- **About this exercise**: The entries below are to be copied exactly, with every picture left out.

- **Input data**:
===
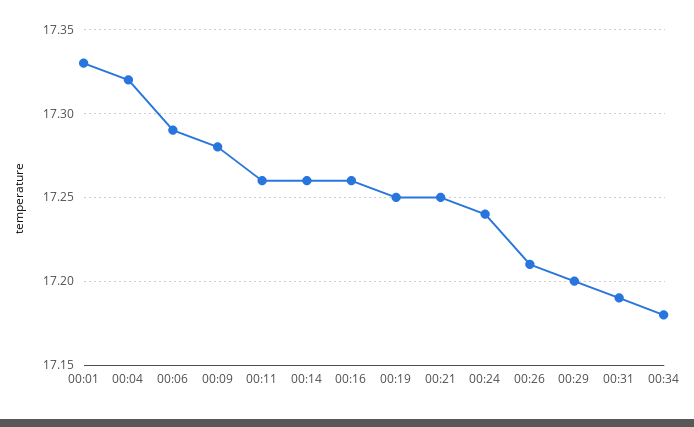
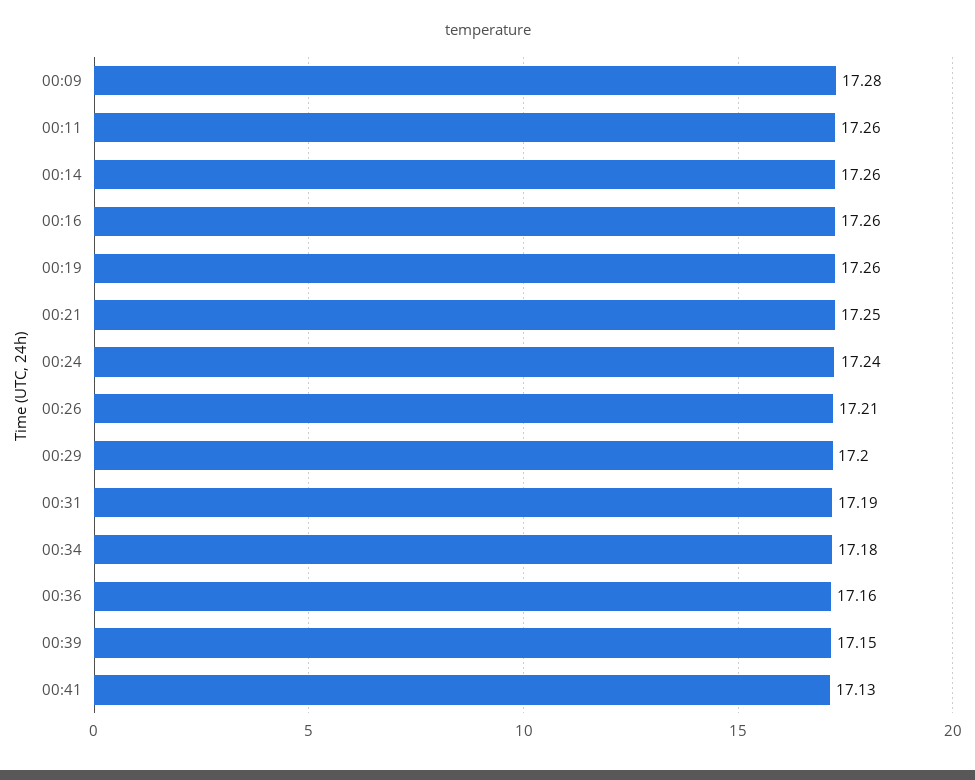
00:01: 17.33 -> none
00:04: 17.32 -> none
00:06: 17.29 -> none
00:19: 17.25 -> 17.26
00:36: none -> 17.16
00:39: none -> 17.15
00:41: none -> 17.13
===
- **Solution for this exercise**:
00:01: 17.33 -> none
00:04: 17.32 -> none
00:06: 17.29 -> none
00:19: 17.25 -> 17.26
00:36: none -> 17.16
00:39: none -> 17.15
00:41: none -> 17.13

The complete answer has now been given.